Task details — If a line in the data contains "OWNER", copy it out.
* * *
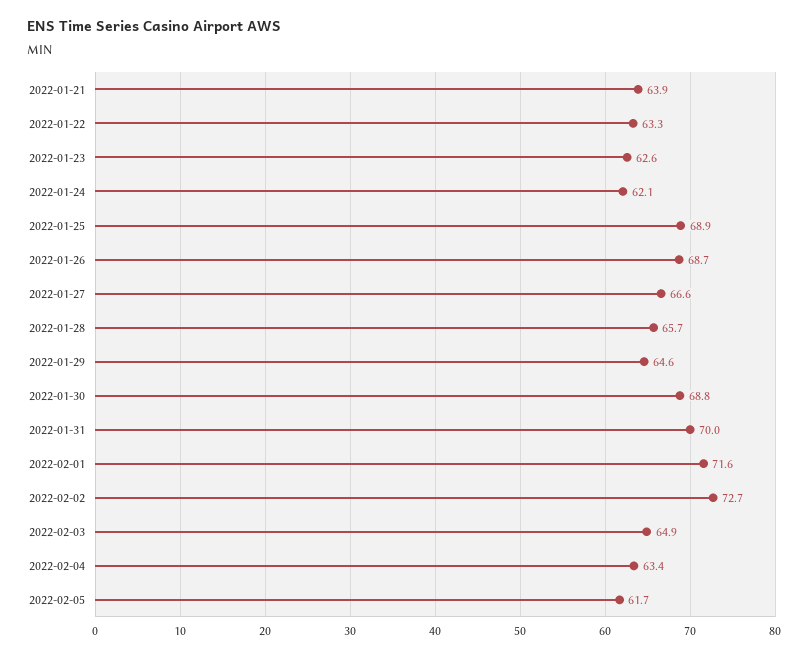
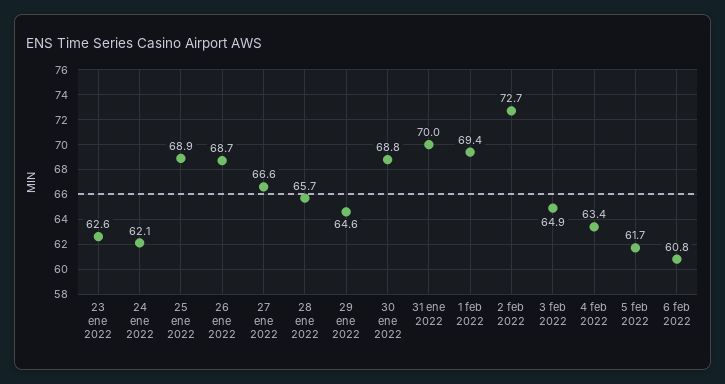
2022-01-21: 63.9 -> none
2022-01-22: 63.3 -> none
2022-02-01: 71.6 -> 69.4
6 feb 2022: none -> 60.8

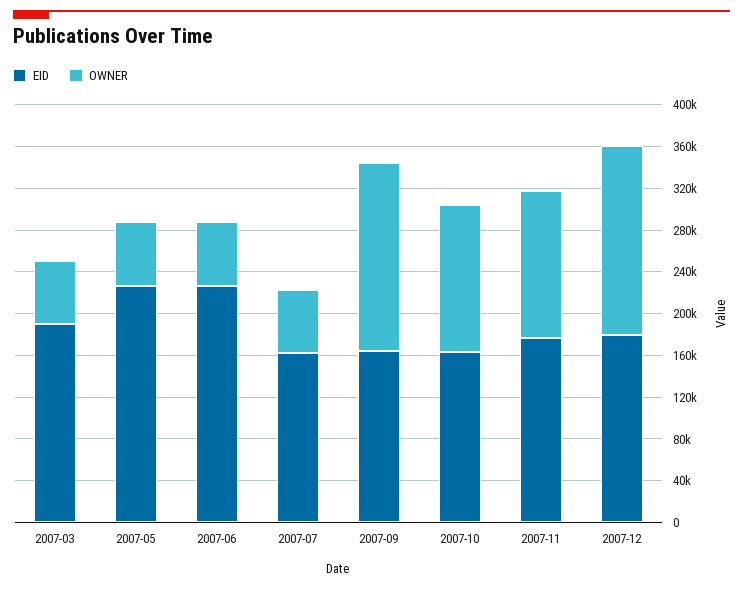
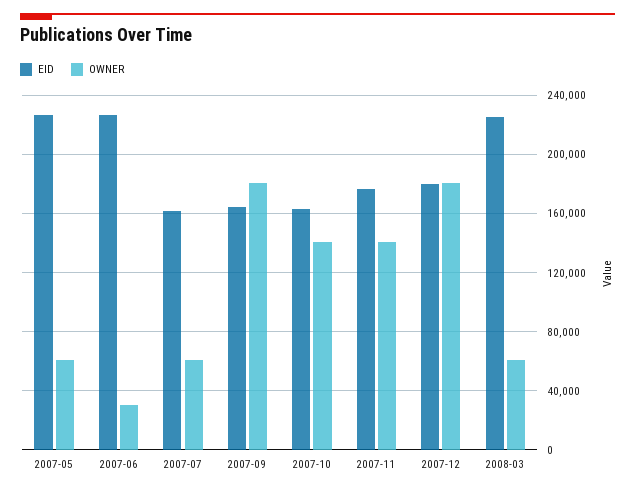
EID, 2007-03: 190000 -> none
OWNER, 2007-03: 60000 -> none
OWNER, 2007-06: 60000 -> 30000
EID, 2008-03: none -> 225000
OWNER, 2008-03: none -> 60000

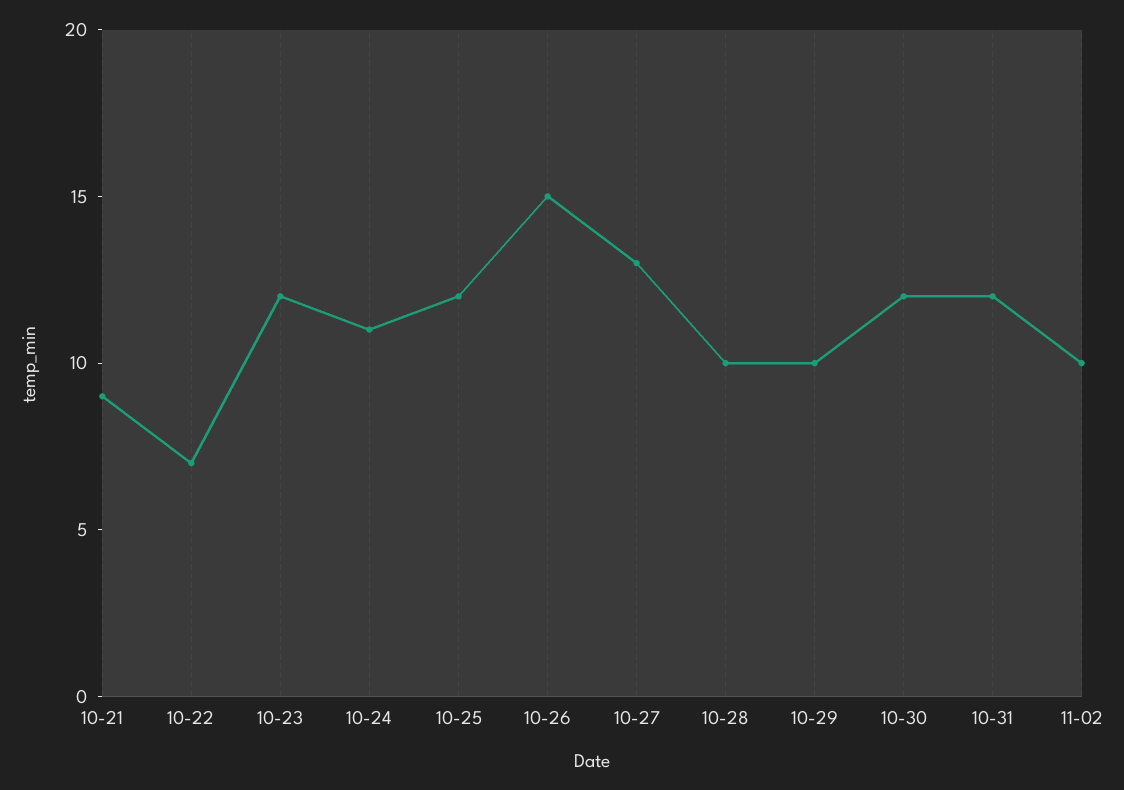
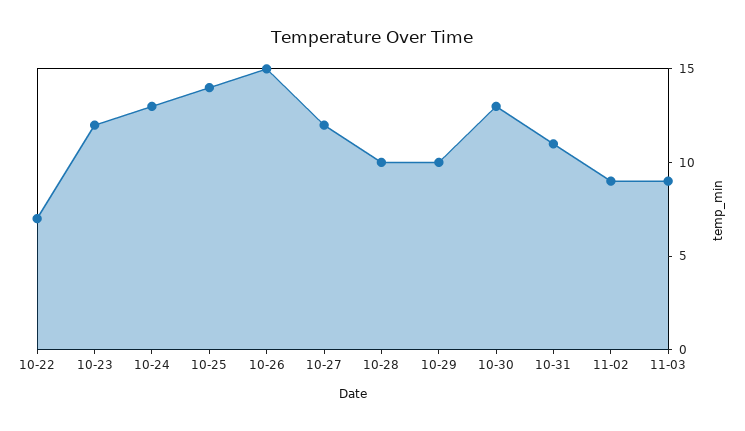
10-21: 9 -> none
10-24: 11 -> 13
10-25: 12 -> 14
10-27: 13 -> 12
10-30: 12 -> 13
10-31: 12 -> 11
11-02: 10 -> 9
11-03: none -> 9

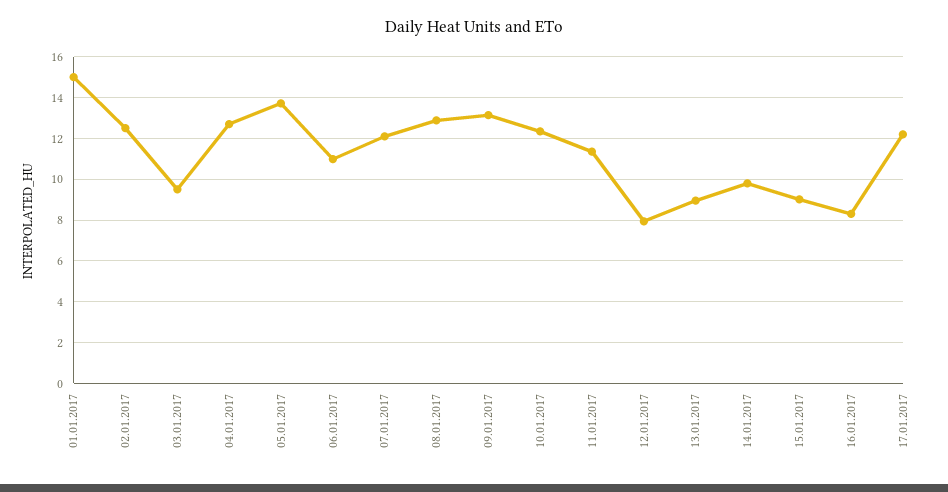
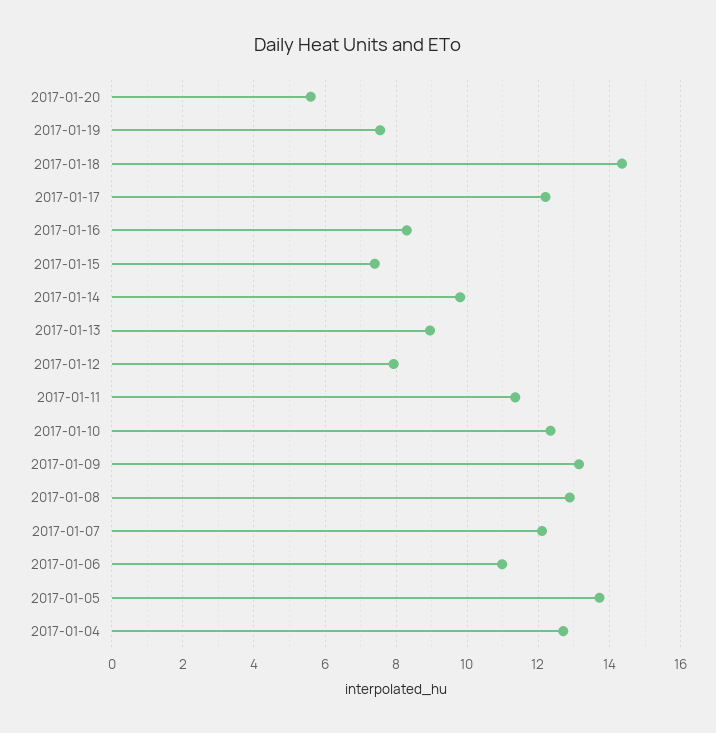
01.01.2017: 15 -> none
02.01.2017: 12.5 -> none
03.01.2017: 9.5 -> none
15.01.2017: 9 -> 7.4
2017-01-20: none -> 5.6
2017-01-19: none -> 7.6
2017-01-18: none -> 14.4

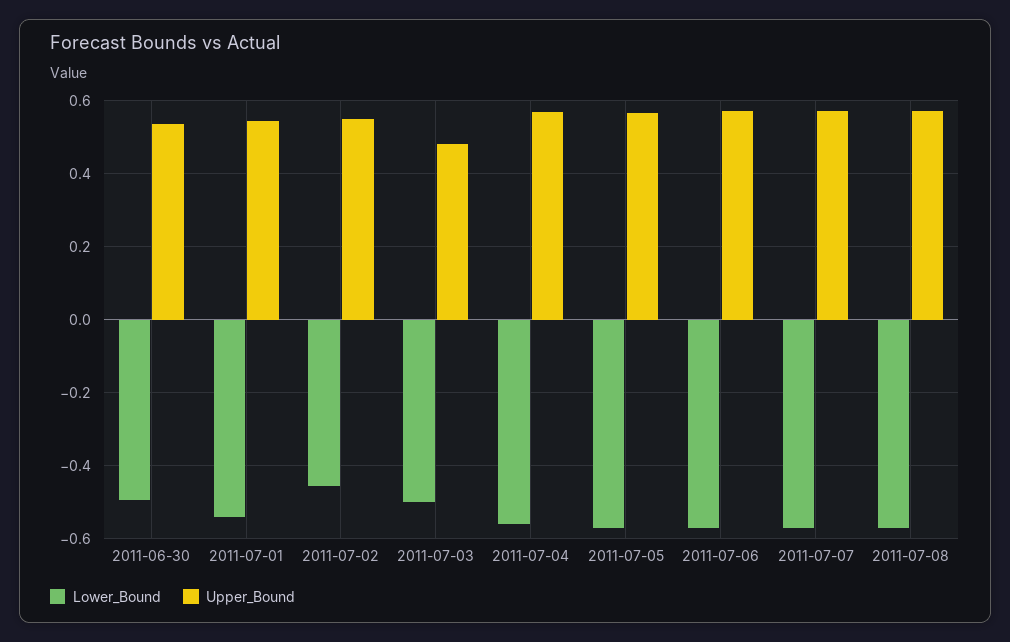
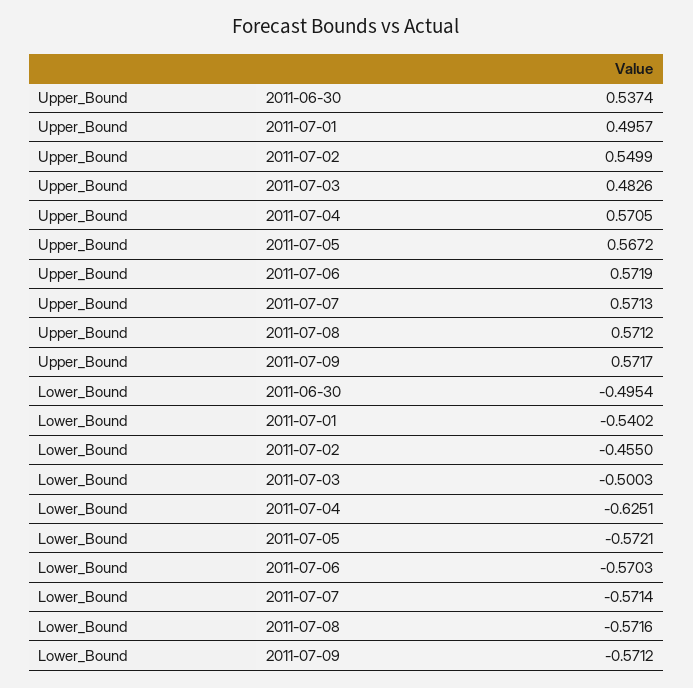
Upper_Bound, 2011-07-01: 0.54 -> 0.4957
Lower_Bound, 2011-07-04: -0.56 -> -0.6251
Upper_Bound, 2011-07-09: none -> 0.5717
Lower_Bound, 2011-07-09: none -> -0.5712

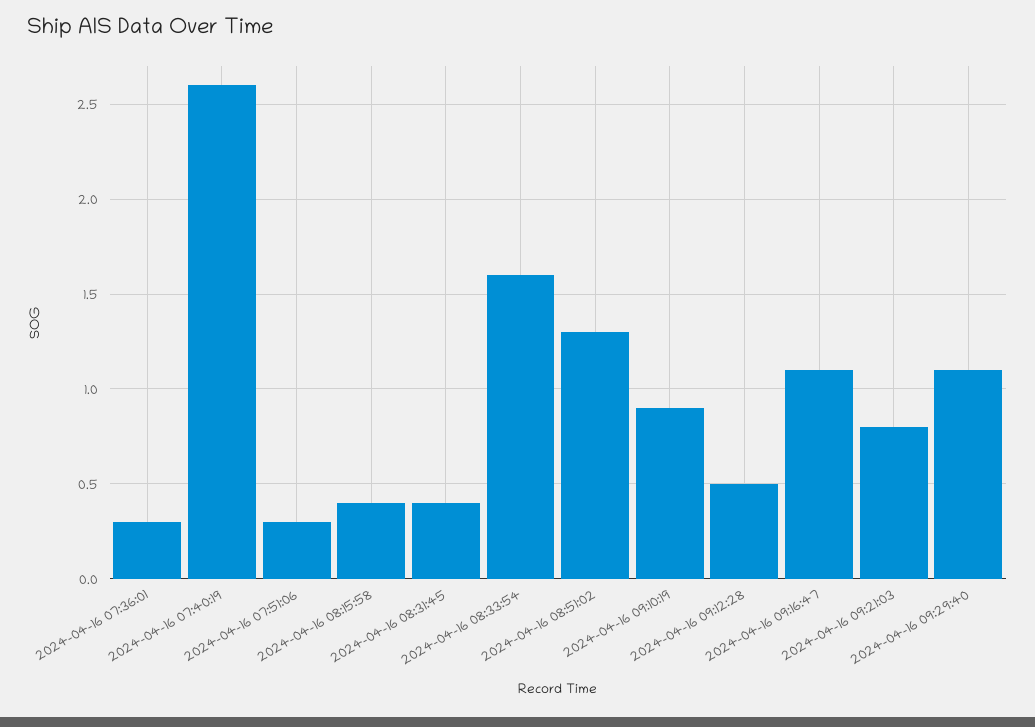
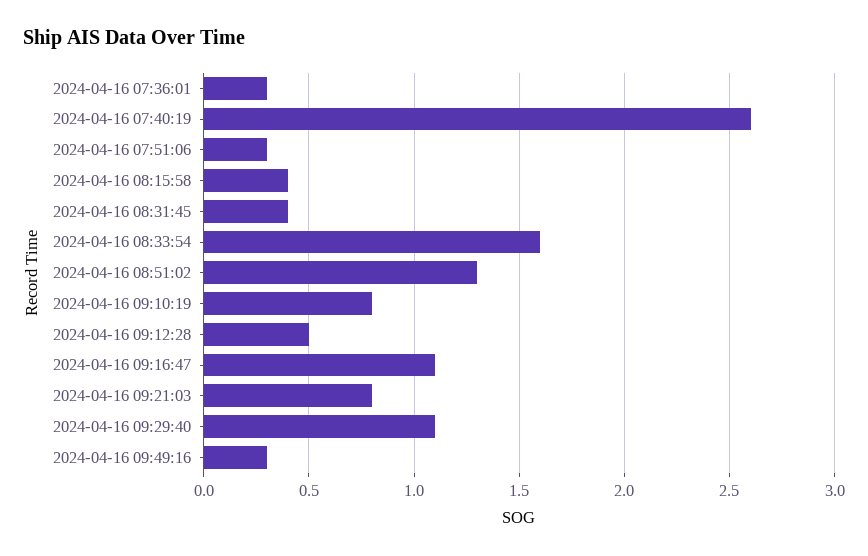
2024-04-16 09:10:19: 0.9 -> 0.8
2024-04-16 09:49:16: none -> 0.3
* * *
Solution to this exercise —
OWNER, 2007-03: 60000 -> none
OWNER, 2007-06: 60000 -> 30000
OWNER, 2008-03: none -> 60000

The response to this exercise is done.